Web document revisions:
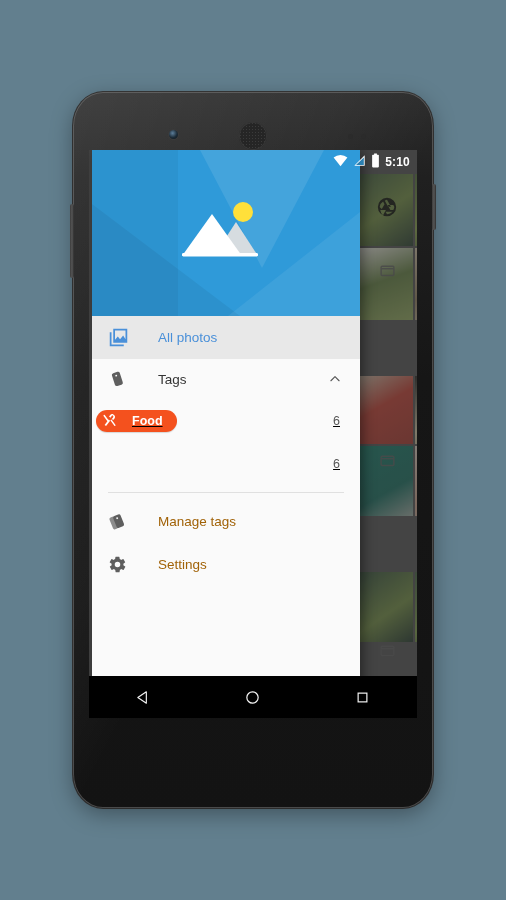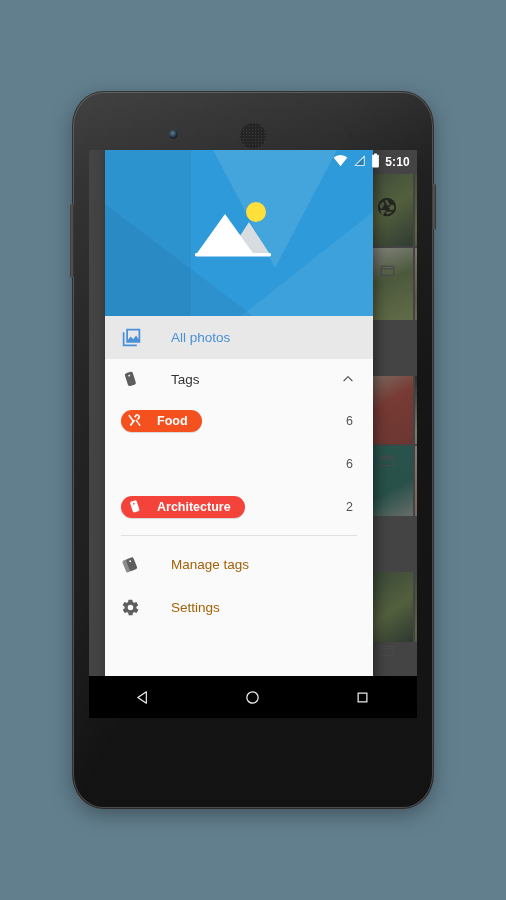"All photos" #drawer { left: 16px -> 3px }
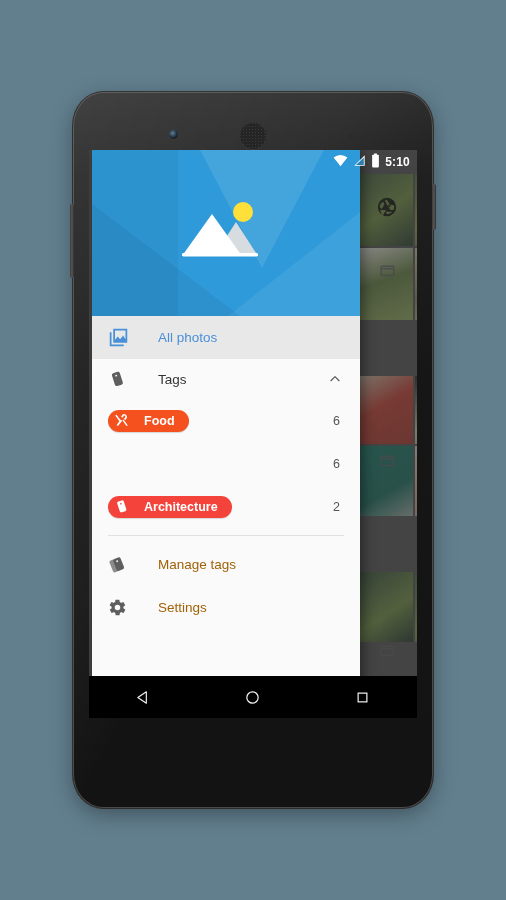"Food" .chip-row { padding-left: 16px -> 4px; text-decoration: none -> underline }
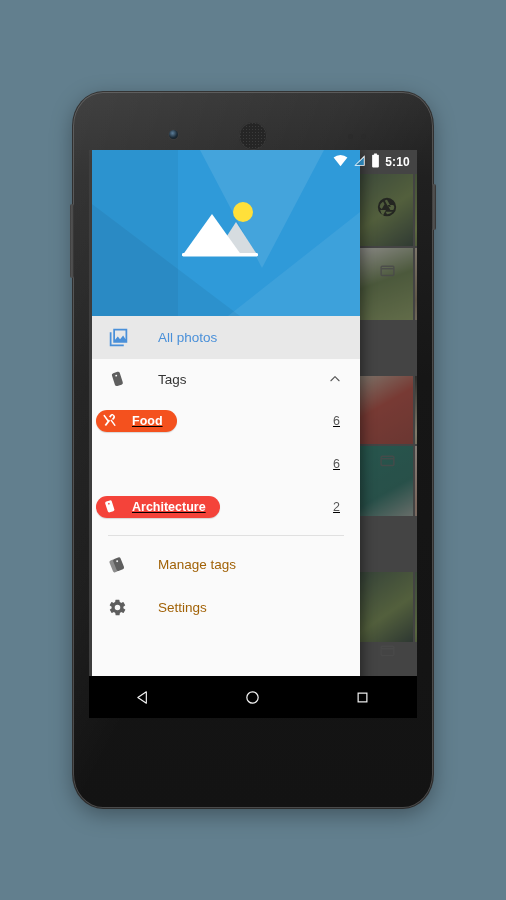"Architecture" div.chip-row { html: <div> <span> <span> <svg> <g> <rect></rect> <circle></circle> </g> </svg> </span> <span>Architecture</span> </span> <span>2</span> </div> -> none }
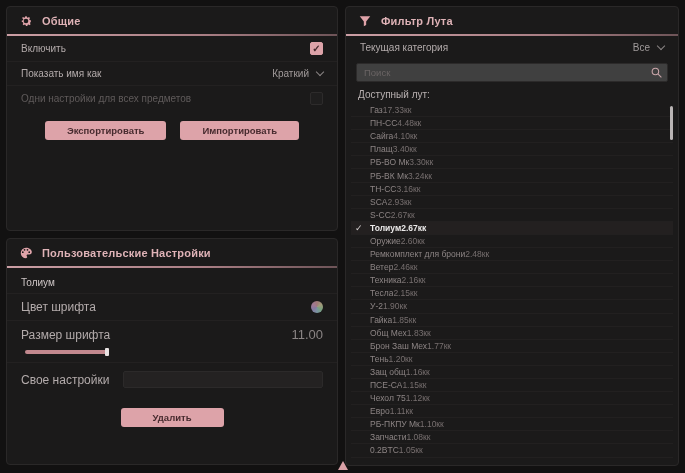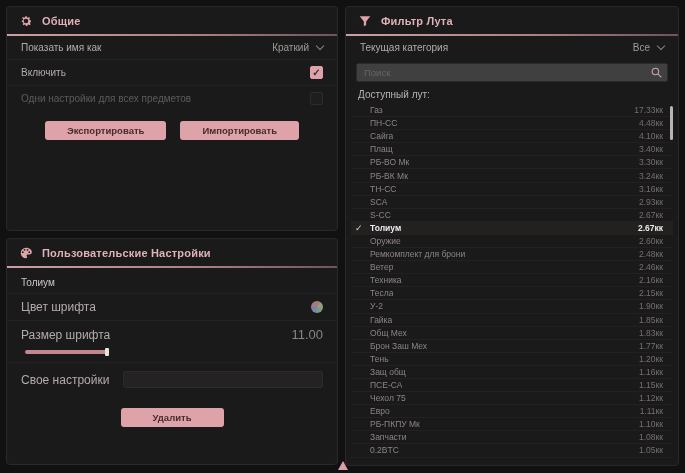"Показать имя как" div.row { order: before "Включить" -> after "Включить" }
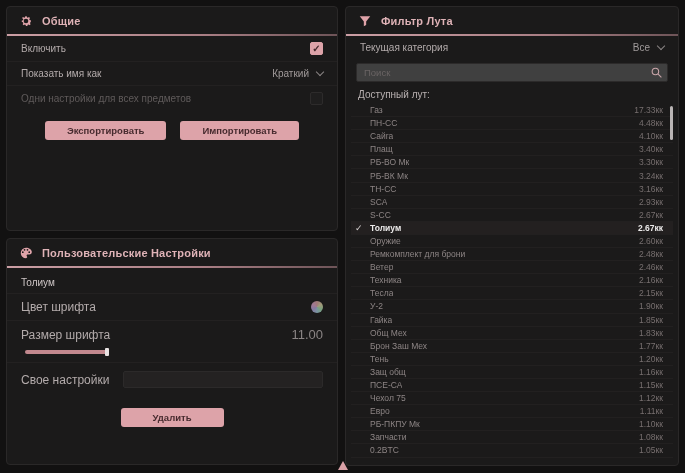"Газ" .loot-row { justify-content: space-between -> none }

* **Task details**
Leave the pictures out and reproduce each record exactly as written.

* **Solution for this problem**
"All photos" #drawer { left: 16px -> 3px }
"Food" .chip-row { padding-left: 16px -> 4px; text-decoration: none -> underline }
"Architecture" div.chip-row { html: <div> <span> <span> <svg> <g> <rect></rect> <circle></circle> </g> </svg> </span> <span>Architecture</span> </span> <span>2</span> </div> -> none }
"Показать имя как" div.row { order: before "Включить" -> after "Включить" }
"Газ" .loot-row { justify-content: space-between -> none }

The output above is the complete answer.